§ **RECORDED INFORMATION**:
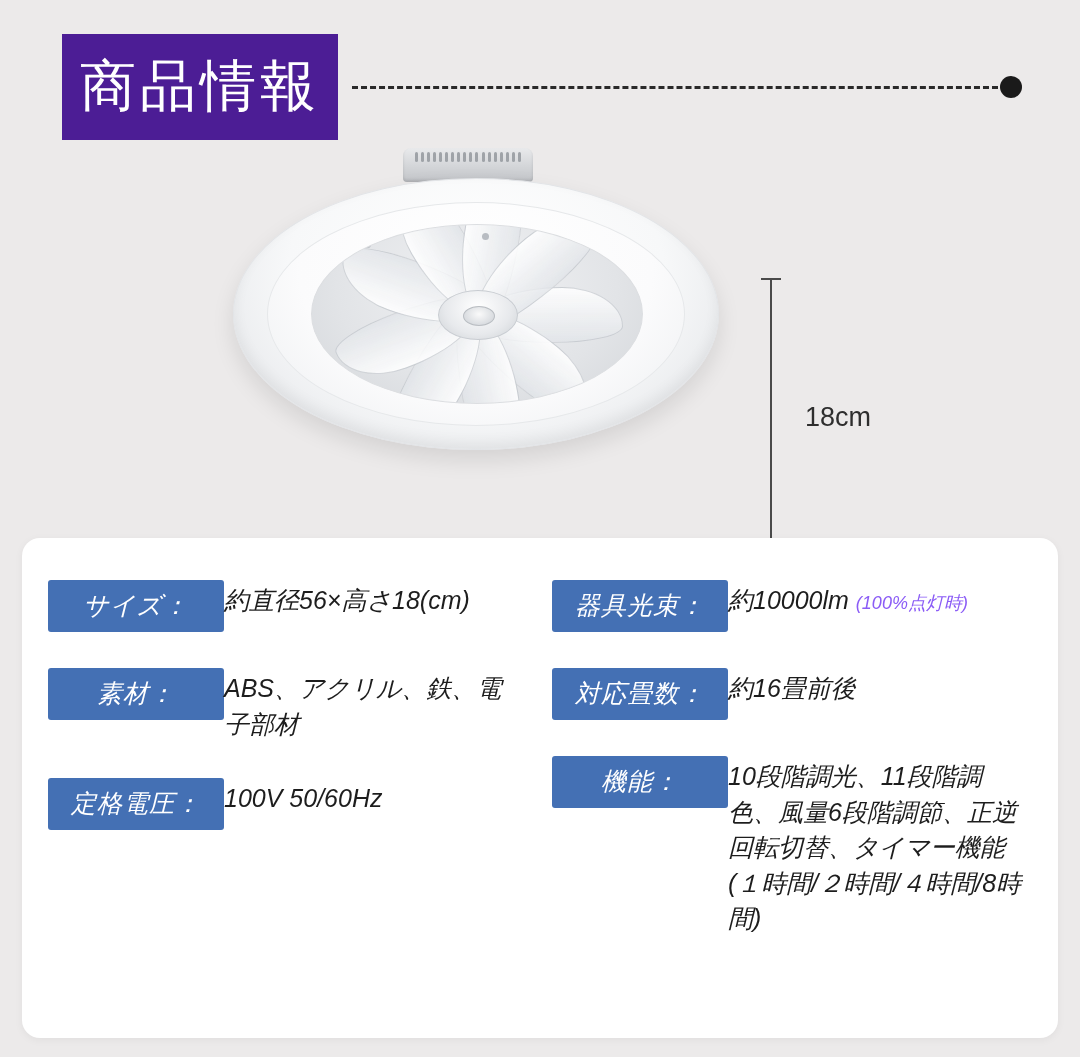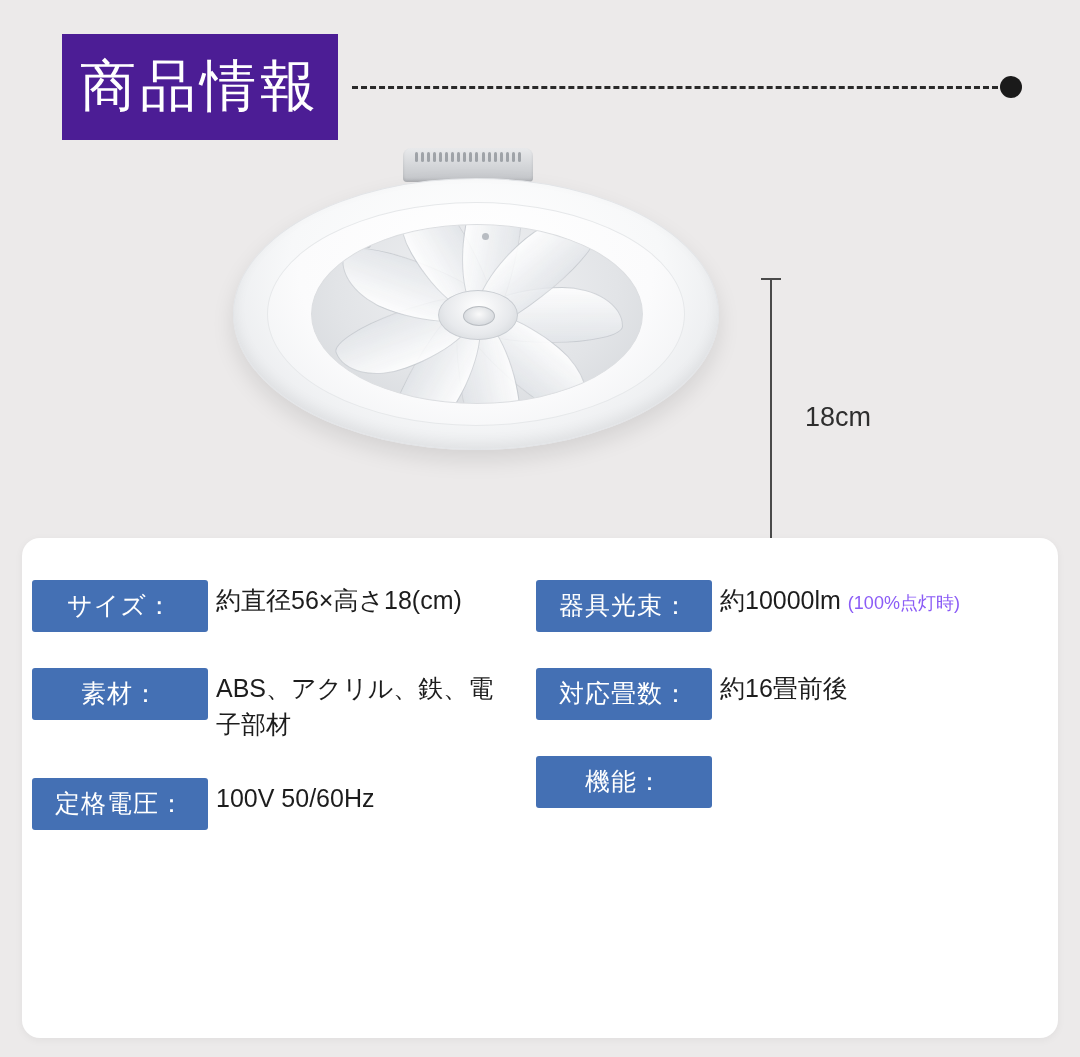--- a/index.html
+++ b/index.html
@@ -248,11 +248,12 @@
   }
   .spec-grid {
     position: absolute;
-    left: 10px;
+    left: 26px;
     top: 42px;
     width: 992px;
     display: flex;
     gap: 16px;
+    font-style: italic;
   }
   .spec-col {
     width: 496px;

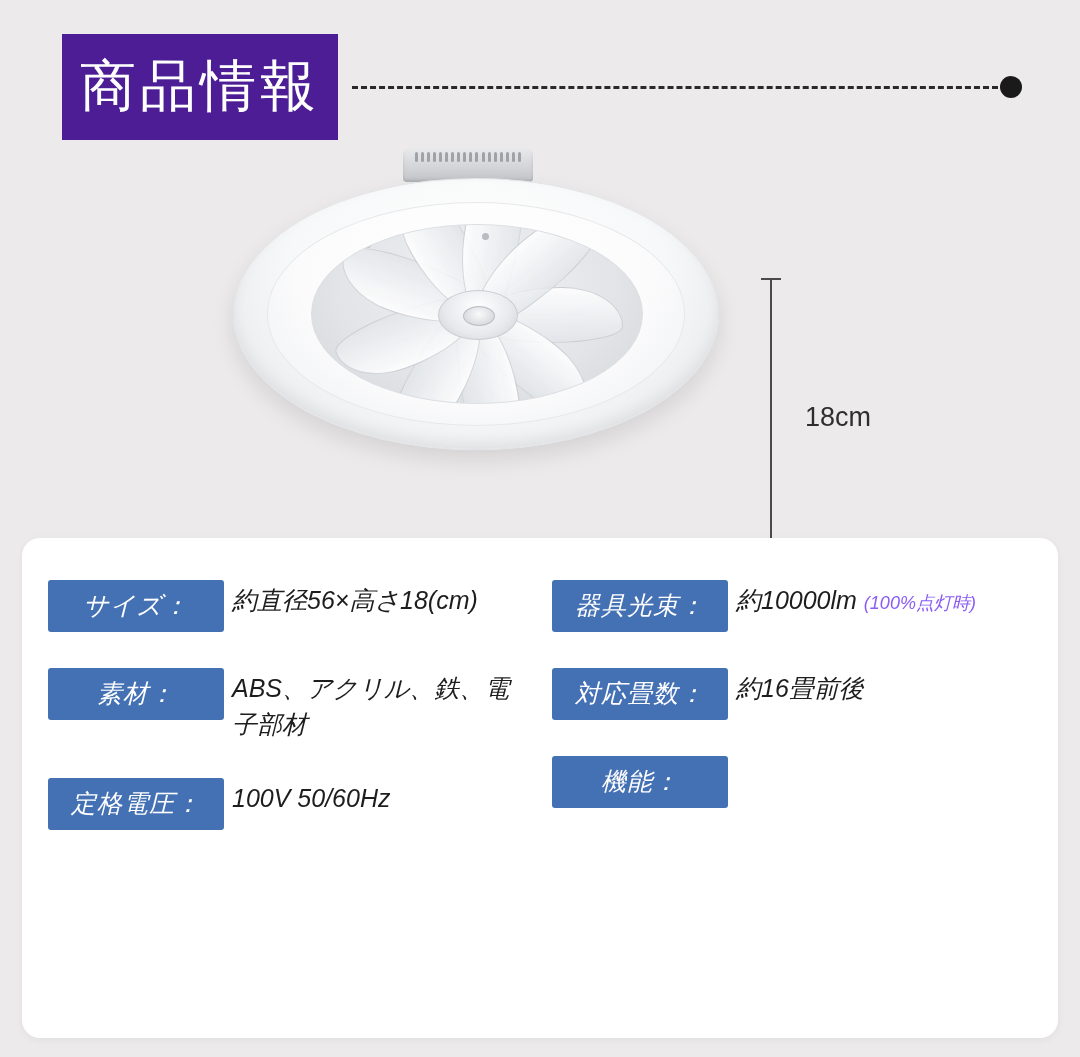--- a/index.html
+++ b/index.html
@@ -280,7 +280,7 @@
     font-size: 25px;
     color: #1d1d1d;
     line-height: 1.42;
-    padding-left: 8px;
+    padding-left: 0;
     padding-top: 3px;
   }
   .spec-value .sub {

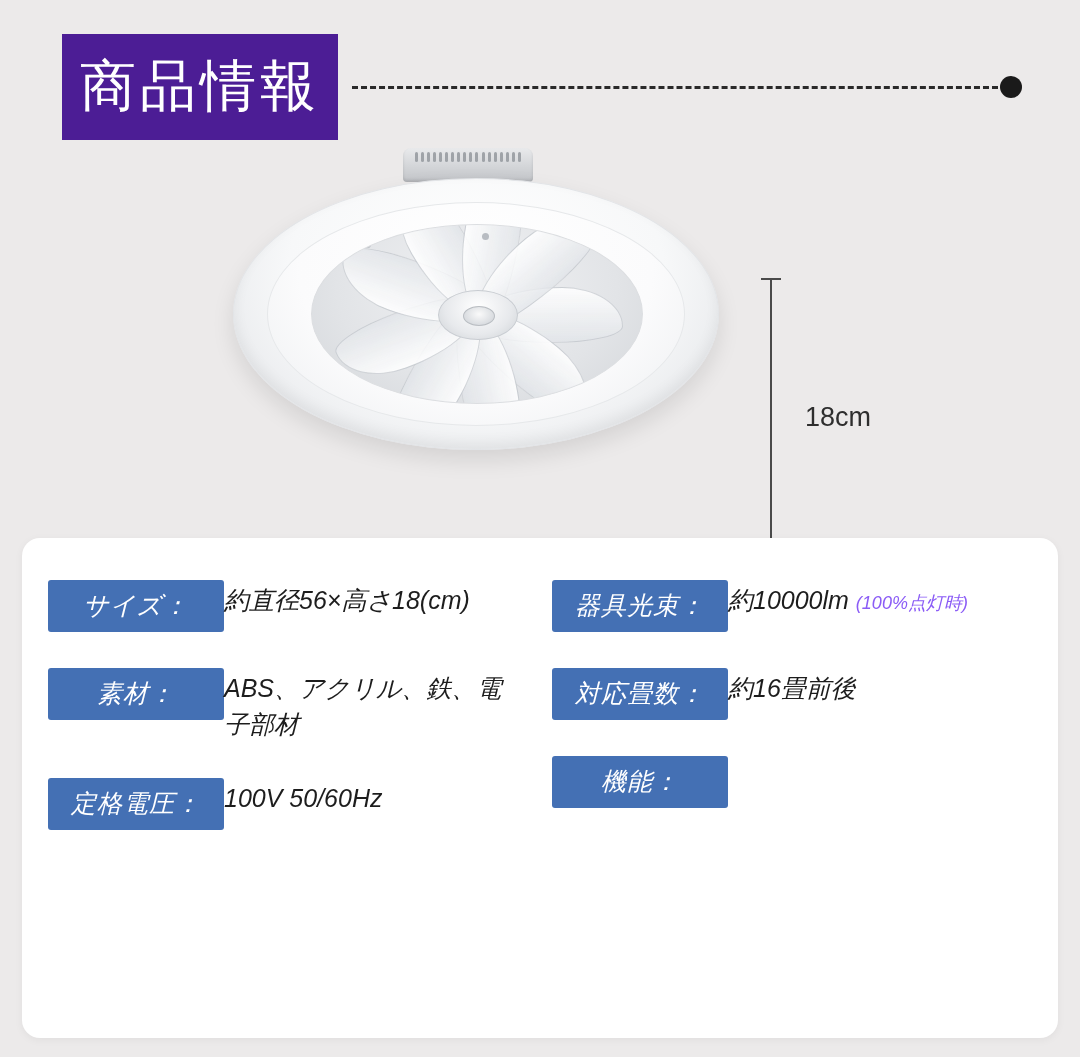--- a/index.html
+++ b/index.html
@@ -391,6 +391,7 @@
 
         <div class="spec-row">
           <div class="spec-label">機能：</div>
+          <div class="spec-value" style="width:300px;">10段階調光、11段階調色、風量6段階調節、正逆回転切替、タイマー機能 (１時間/２時間/４時間/8時間)</div>
         </div>
 
       </div>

§ **EXERCISE INSTRUCTIONS**: Return word for word the line bearing "font-size: 25px;" and every later line of the entries, but none of the pictures.

§ **SOLUTION TO THE EXERCISE**:
     font-size: 25px;
     color: #1d1d1d;
     line-height: 1.42;
-    padding-left: 8px;
+    padding-left: 0;
     padding-top: 3px;
   }
   .spec-value .sub {

--- a/index.html
+++ b/index.html
@@ -391,6 +391,7 @@
 
         <div class="spec-row">
           <div class="spec-label">機能：</div>
+          <div class="spec-value" style="width:300px;">10段階調光、11段階調色、風量6段階調節、正逆回転切替、タイマー機能 (１時間/２時間/４時間/8時間)</div>
         </div>
 
       </div>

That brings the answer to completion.